> **Task directions**:
Using the data below, restate exactly every line from the one with "tax: 6.5% = 561.28 -> 6.5% = 550.72" up to and including the one with "total: 2209.04 -> 2627.16". No picture belongs in it.

> **Given entries**:
-------------------------

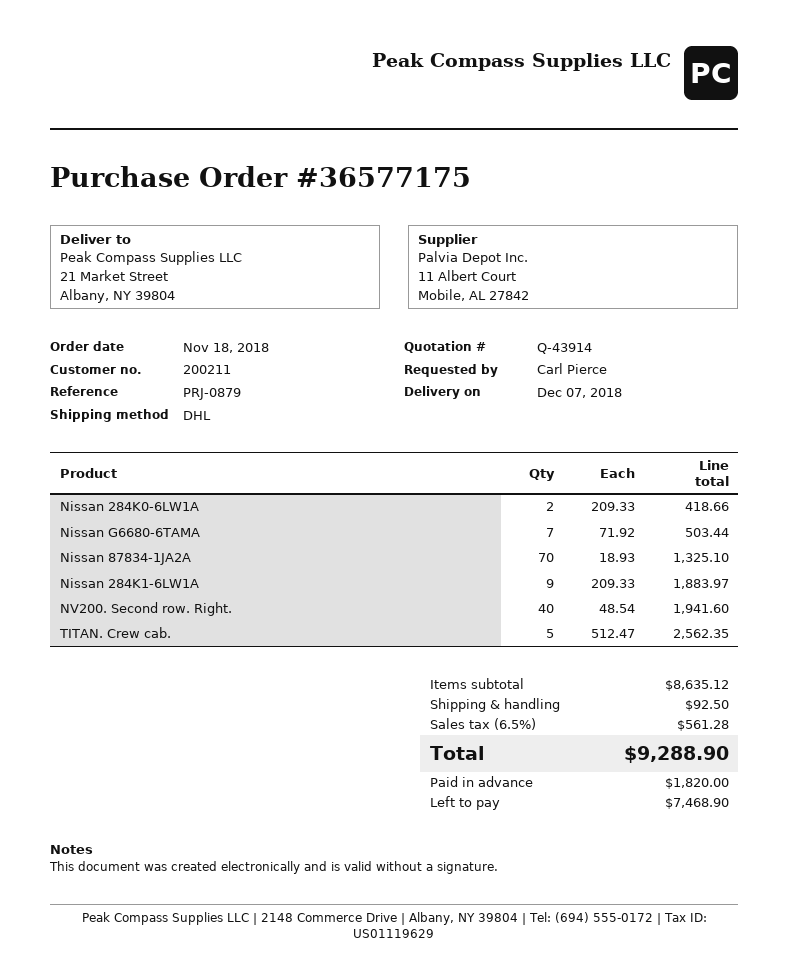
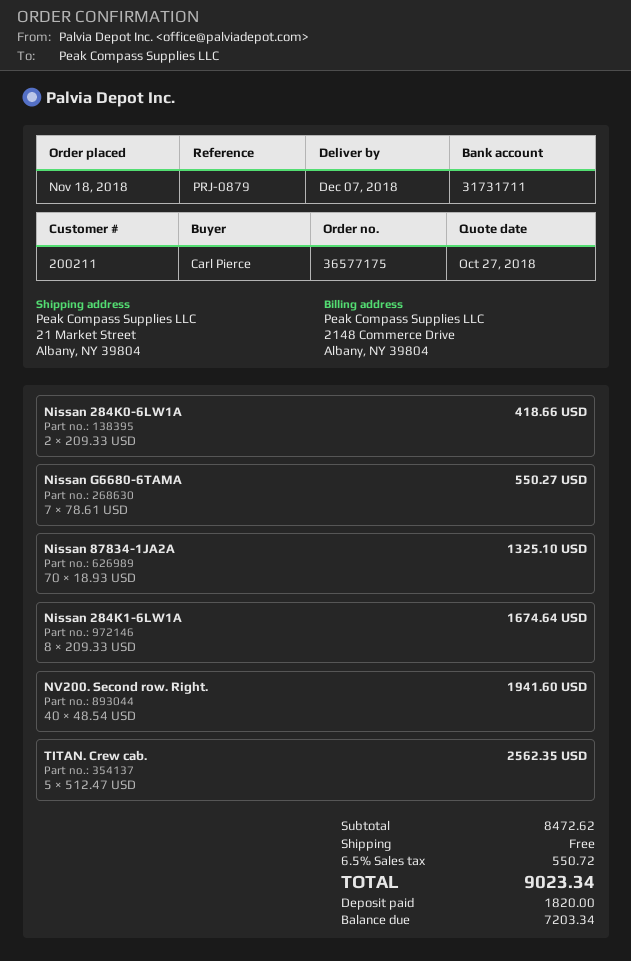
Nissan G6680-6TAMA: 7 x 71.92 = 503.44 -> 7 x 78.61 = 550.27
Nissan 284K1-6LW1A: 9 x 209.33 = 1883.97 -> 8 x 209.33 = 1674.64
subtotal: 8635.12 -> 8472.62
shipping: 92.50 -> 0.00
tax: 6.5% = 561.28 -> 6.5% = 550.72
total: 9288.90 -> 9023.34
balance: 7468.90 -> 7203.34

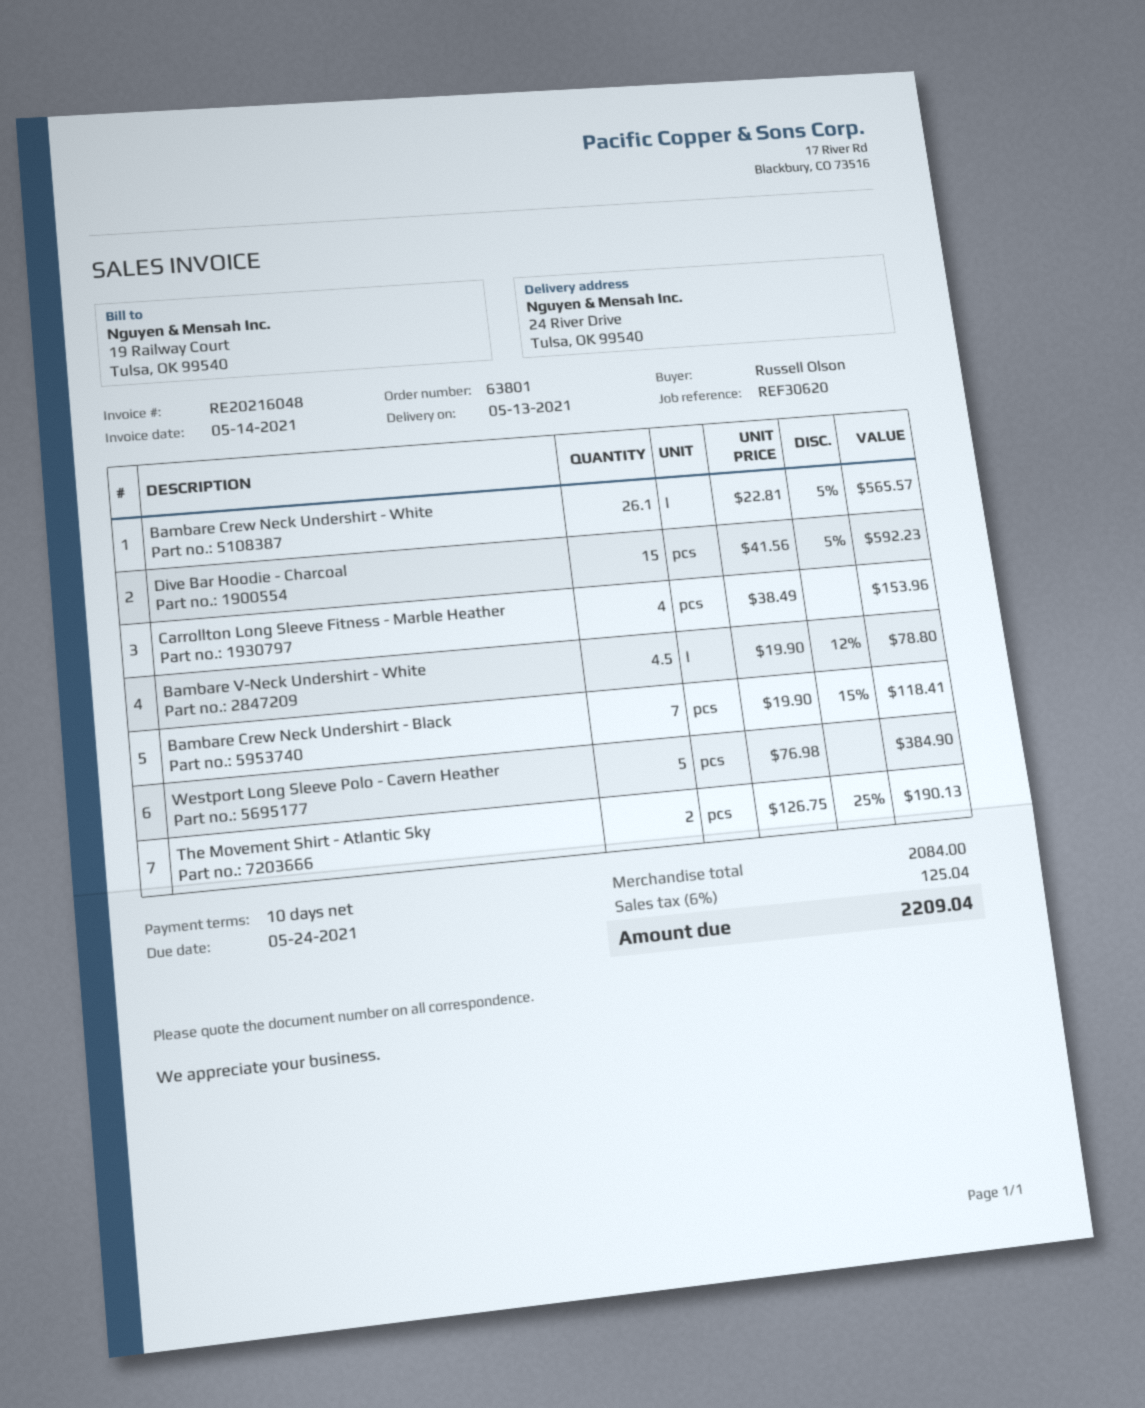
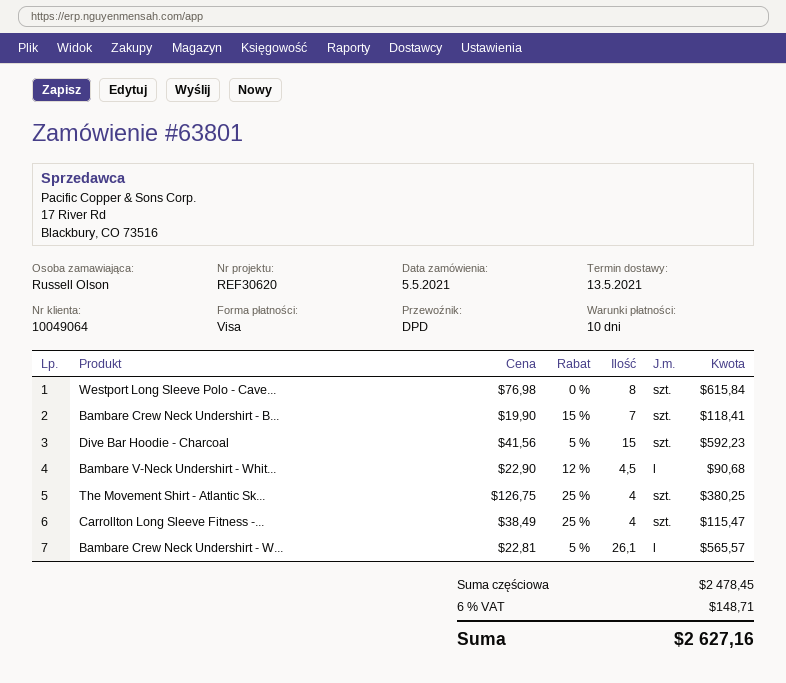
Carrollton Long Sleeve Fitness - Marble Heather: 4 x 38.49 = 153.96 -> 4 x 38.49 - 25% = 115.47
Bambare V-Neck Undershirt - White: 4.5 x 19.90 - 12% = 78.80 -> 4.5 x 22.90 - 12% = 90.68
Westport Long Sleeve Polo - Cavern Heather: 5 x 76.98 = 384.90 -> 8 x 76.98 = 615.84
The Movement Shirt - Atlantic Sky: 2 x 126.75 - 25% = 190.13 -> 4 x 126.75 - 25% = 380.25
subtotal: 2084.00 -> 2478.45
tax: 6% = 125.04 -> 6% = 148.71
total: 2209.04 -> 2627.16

-------------------------

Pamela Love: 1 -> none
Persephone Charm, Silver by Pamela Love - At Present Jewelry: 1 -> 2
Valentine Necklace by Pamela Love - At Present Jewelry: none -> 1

-------------------------

> **Response area**:
tax: 6.5% = 561.28 -> 6.5% = 550.72
total: 9288.90 -> 9023.34
balance: 7468.90 -> 7203.34

Carrollton Long Sleeve Fitness - Marble Heather: 4 x 38.49 = 153.96 -> 4 x 38.49 - 25% = 115.47
Bambare V-Neck Undershirt - White: 4.5 x 19.90 - 12% = 78.80 -> 4.5 x 22.90 - 12% = 90.68
Westport Long Sleeve Polo - Cavern Heather: 5 x 76.98 = 384.90 -> 8 x 76.98 = 615.84
The Movement Shirt - Atlantic Sky: 2 x 126.75 - 25% = 190.13 -> 4 x 126.75 - 25% = 380.25
subtotal: 2084.00 -> 2478.45
tax: 6% = 125.04 -> 6% = 148.71
total: 2209.04 -> 2627.16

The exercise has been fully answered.